As the Doctor implores the warrior to discover mercy from his dark pit of hopelessness, and the Soviet Captain shows up wanting to just shoot Skaldak, his armored suit, packs up and comes a calling. At this point, the Doctor tries to give a bit of a grand persuasive speech to Skaldak regarding human development as Skaldak sends out cyber tentacles to the sub’s computers, and plays on his vanity by suggesting he teach the humans mercy,;mercy that is lacking in their own Cold War. And suddenly the Doctor is threatening to blow up the sub to prevent the Earth from being destroyed which confuses me because wouldn’t blowing up the sub then blow up the nuclear weapons and detonate them anyway.

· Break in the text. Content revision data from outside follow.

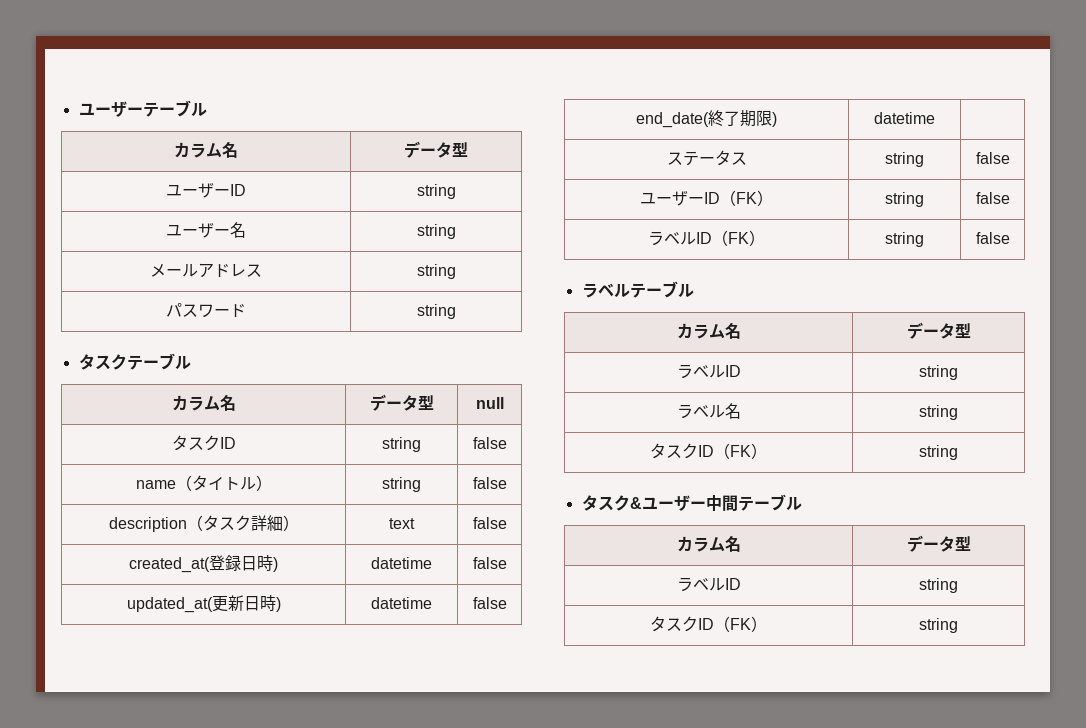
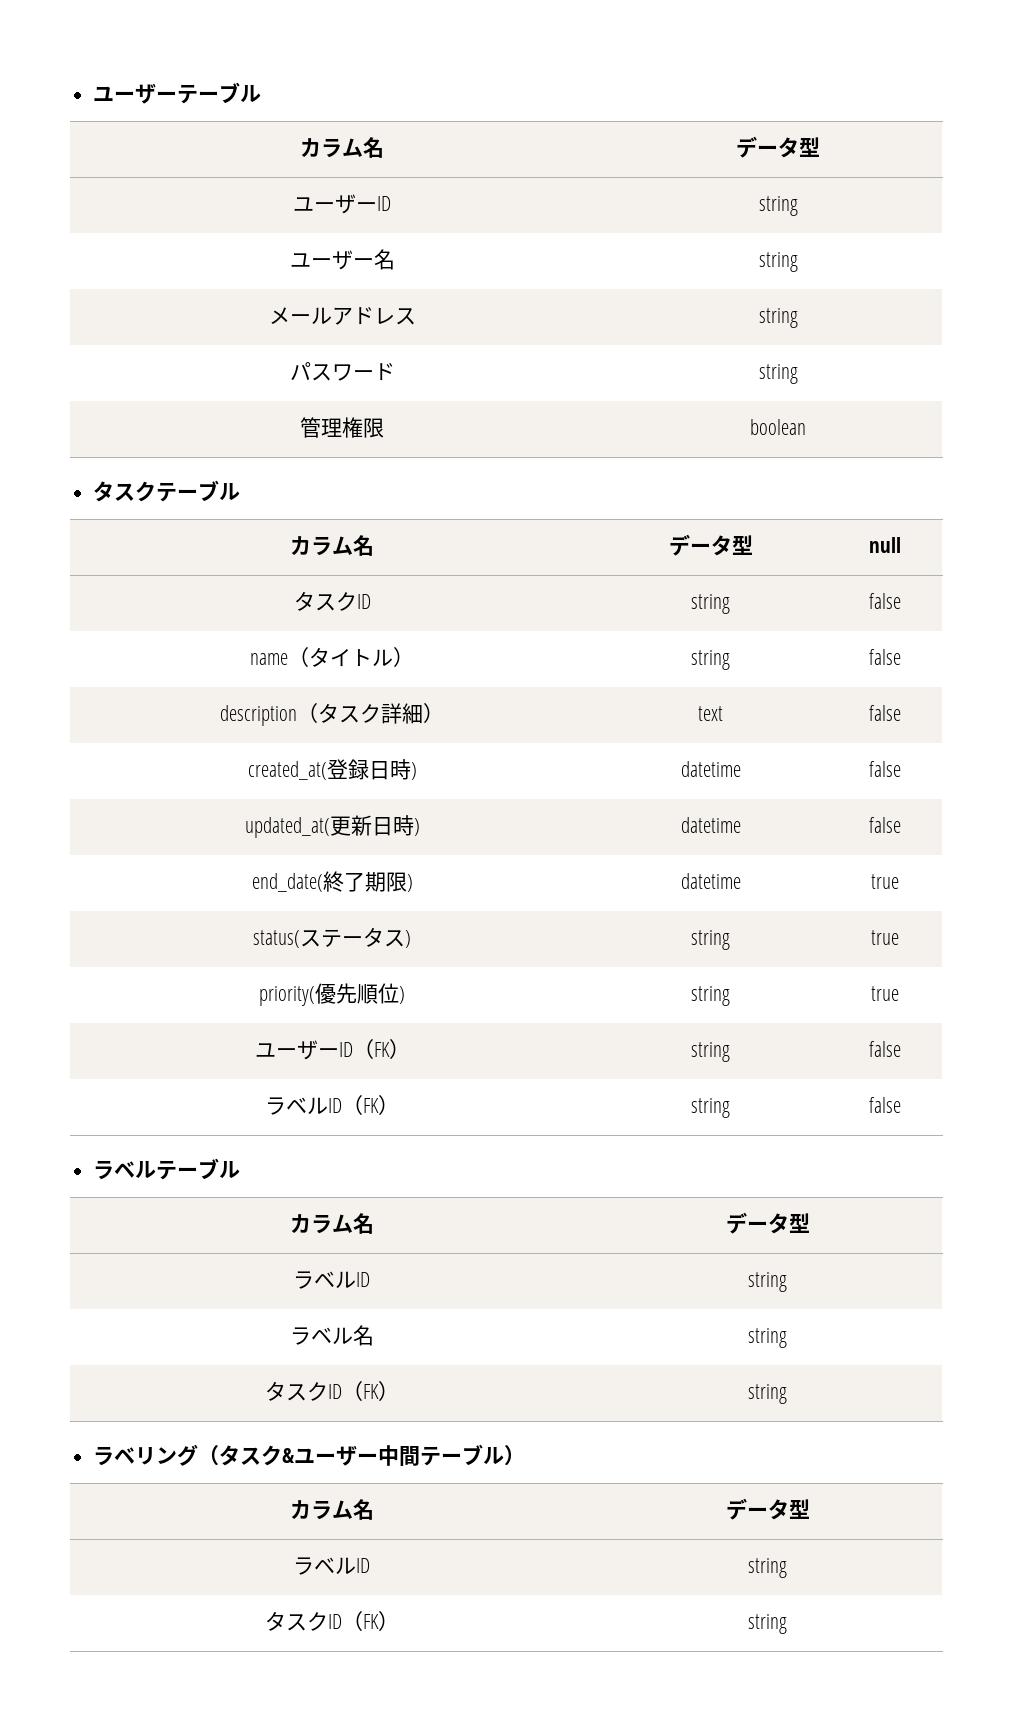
+ 管理権限 | boolean
- end_date(終了期限) | datetime |
- ステータス | string | false
+ end_date(終了期限) | datetime | true
+ status(ステータス) | string | true
+ priority(優先順位) | string | true
- タスク&ユーザー中間テーブル
+ ラベリング（タスク&ユーザー中間テーブル）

I don’t know enough about weapons to understand this part, but I do understand what follows as suddenly the screwdriver goes red and we harken back to Silence in the Library where River mentions that someday the screwdriver will have a red setting and evidently someday has come. The Doctor begs for him to look into his eyes and Skaldak takes off his helmet and we finally get a really good look at the true face of an Ice Warrior and millions of Classic Who fans dance around from the excitement of it. Clara pipes up and she has Skaldak’s number, asking him why he hesitated to kill the Professor when she asked him not to, and she reminds him of the songs about the red snow he sang with his daughter. Suddenly a noise from overhead and the Ice Warrior spaceship actually does show up, pulling the sub out of the water like the deux ex machina it is, as the Rory-and-Amy-falling-to-their-deaths music is heard. Skaldak is transported out as the Doctor worries they will still detonate the bombs. Clara, to calm her nerves, starts singing Hungry like the Wolf again for no reason other than to plant another Rose clue, the IW stand down, all are saved and Clara hugs the Doctor, stunning him in the process (she still worries him). Clara says they saved the world because “that’s what we do. They climb out of the sub, see the spaceship off, but where is the TARDIS? The HADS (the Hostile Action Displacement system) relocated it to the South Pole apparently. The Doctor asks for a lift and roll credits.